ABOUT THIS TASK:
Find and copy each line in the material below where the string "number" occurs.

*** INFORMATION GIVEN ***

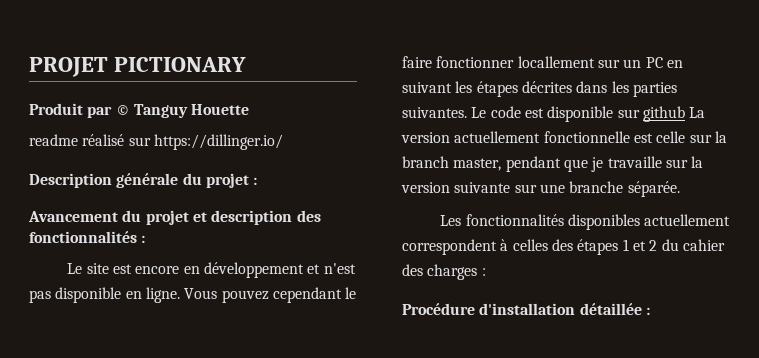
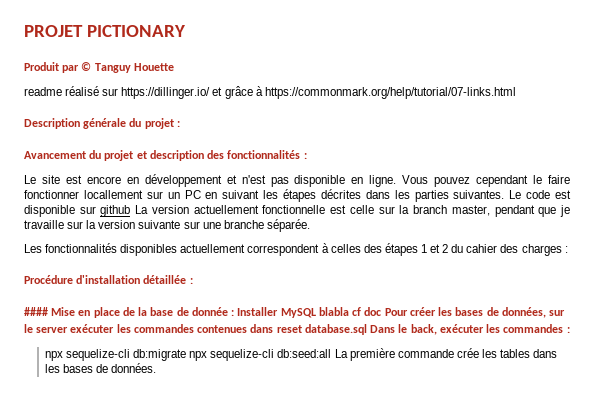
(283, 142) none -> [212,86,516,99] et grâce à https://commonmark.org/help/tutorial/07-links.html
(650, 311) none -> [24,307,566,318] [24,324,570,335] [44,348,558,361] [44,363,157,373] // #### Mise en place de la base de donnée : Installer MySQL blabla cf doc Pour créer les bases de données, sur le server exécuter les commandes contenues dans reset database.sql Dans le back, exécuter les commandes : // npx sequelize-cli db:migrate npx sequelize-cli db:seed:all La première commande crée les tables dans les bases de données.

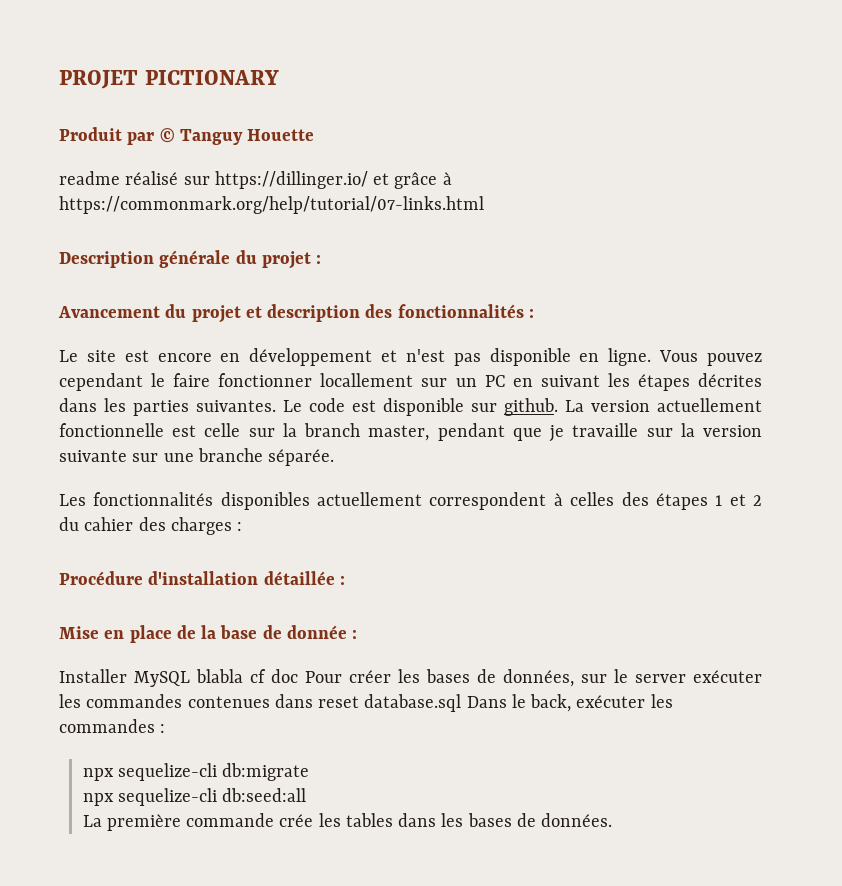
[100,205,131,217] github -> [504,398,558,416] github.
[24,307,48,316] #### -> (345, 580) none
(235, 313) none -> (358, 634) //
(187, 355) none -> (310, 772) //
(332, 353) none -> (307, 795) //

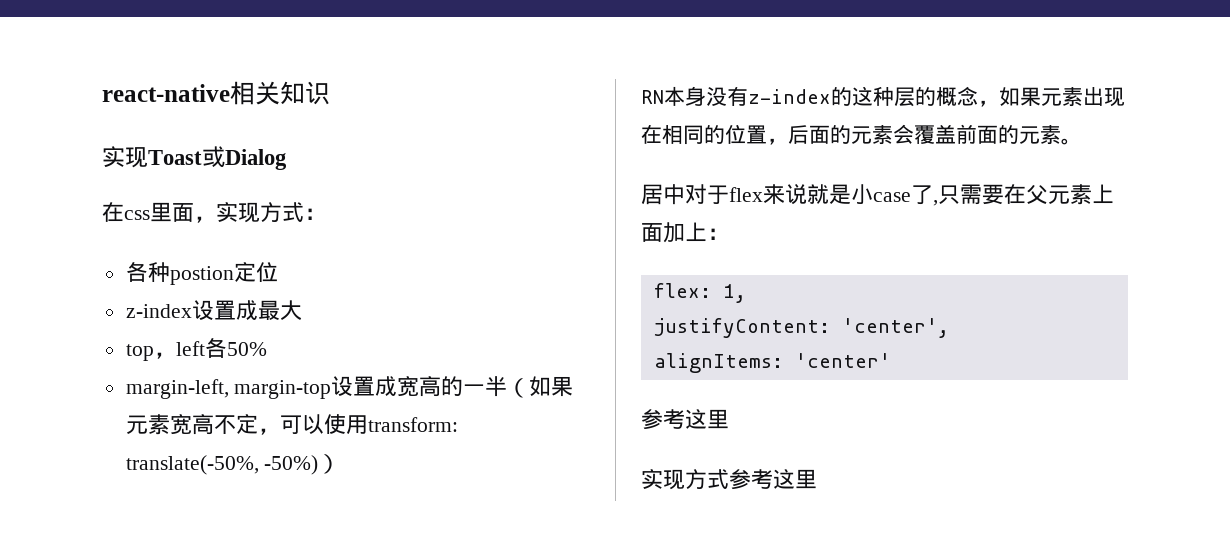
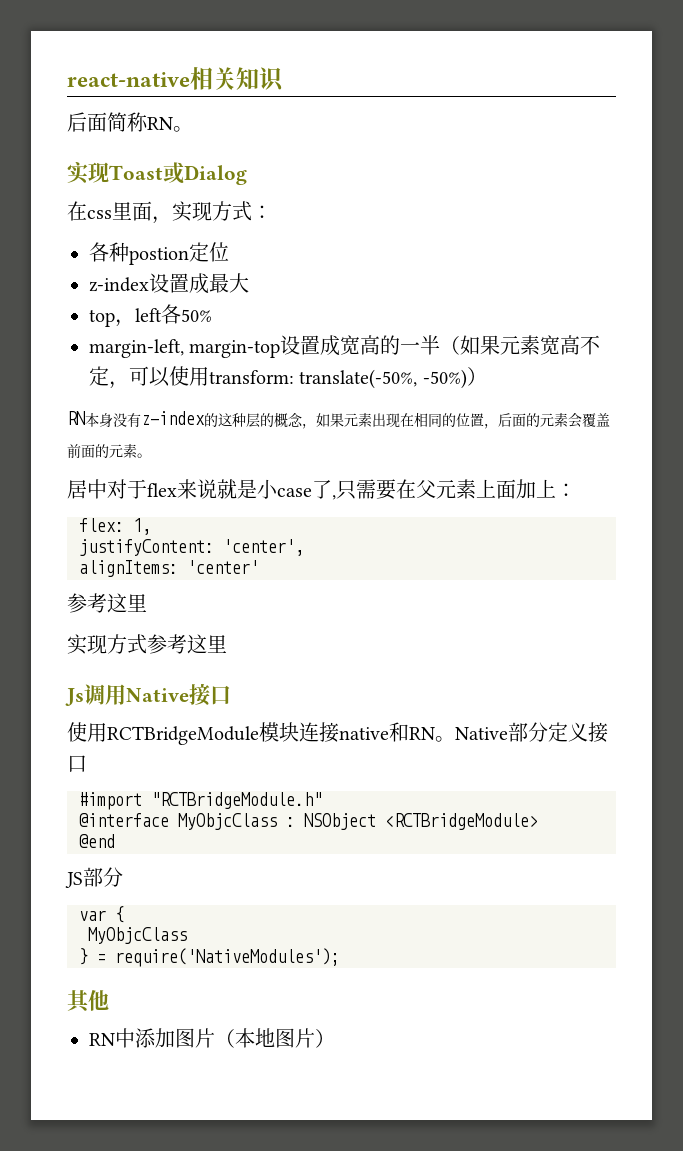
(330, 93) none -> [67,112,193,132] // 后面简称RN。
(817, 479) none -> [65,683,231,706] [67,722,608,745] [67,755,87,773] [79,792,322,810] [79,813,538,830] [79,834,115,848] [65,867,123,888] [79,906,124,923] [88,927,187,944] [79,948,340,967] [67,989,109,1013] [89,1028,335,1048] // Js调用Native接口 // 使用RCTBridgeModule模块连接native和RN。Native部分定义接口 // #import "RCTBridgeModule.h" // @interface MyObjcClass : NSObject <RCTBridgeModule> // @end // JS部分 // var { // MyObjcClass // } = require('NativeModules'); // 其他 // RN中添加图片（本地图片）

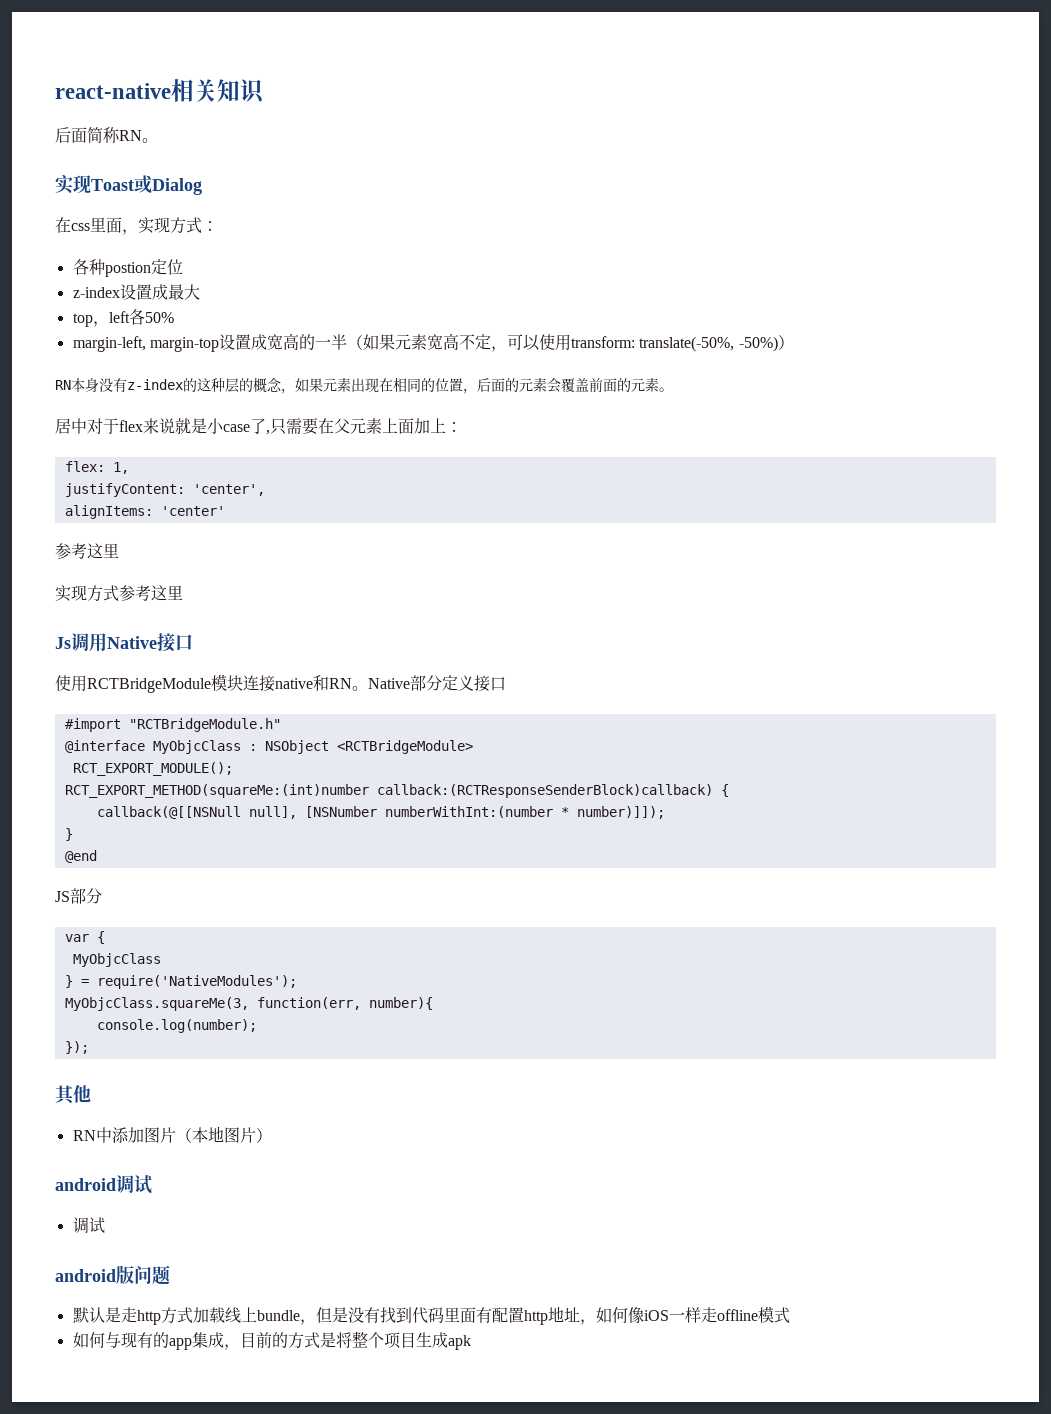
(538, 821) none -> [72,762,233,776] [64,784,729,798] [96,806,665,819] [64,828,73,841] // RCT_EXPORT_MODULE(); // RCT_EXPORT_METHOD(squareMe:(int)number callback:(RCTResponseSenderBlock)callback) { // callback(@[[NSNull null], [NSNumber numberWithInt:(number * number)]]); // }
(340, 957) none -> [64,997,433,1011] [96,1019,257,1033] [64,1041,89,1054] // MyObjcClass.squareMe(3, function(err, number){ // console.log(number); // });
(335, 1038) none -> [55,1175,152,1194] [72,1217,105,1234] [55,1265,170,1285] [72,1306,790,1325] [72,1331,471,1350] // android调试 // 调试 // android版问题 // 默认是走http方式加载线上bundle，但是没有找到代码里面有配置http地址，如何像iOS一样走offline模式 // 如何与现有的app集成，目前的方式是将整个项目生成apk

***

YOUR SOLUTION:
(538, 821) none -> [72,762,233,776] [64,784,729,798] [96,806,665,819] [64,828,73,841] // RCT_EXPORT_MODULE(); // RCT_EXPORT_METHOD(squareMe:(int)number callback:(RCTResponseSenderBlock)callback) { // callback(@[[NSNull null], [NSNumber numberWithInt:(number * number)]]); // }
(340, 957) none -> [64,997,433,1011] [96,1019,257,1033] [64,1041,89,1054] // MyObjcClass.squareMe(3, function(err, number){ // console.log(number); // });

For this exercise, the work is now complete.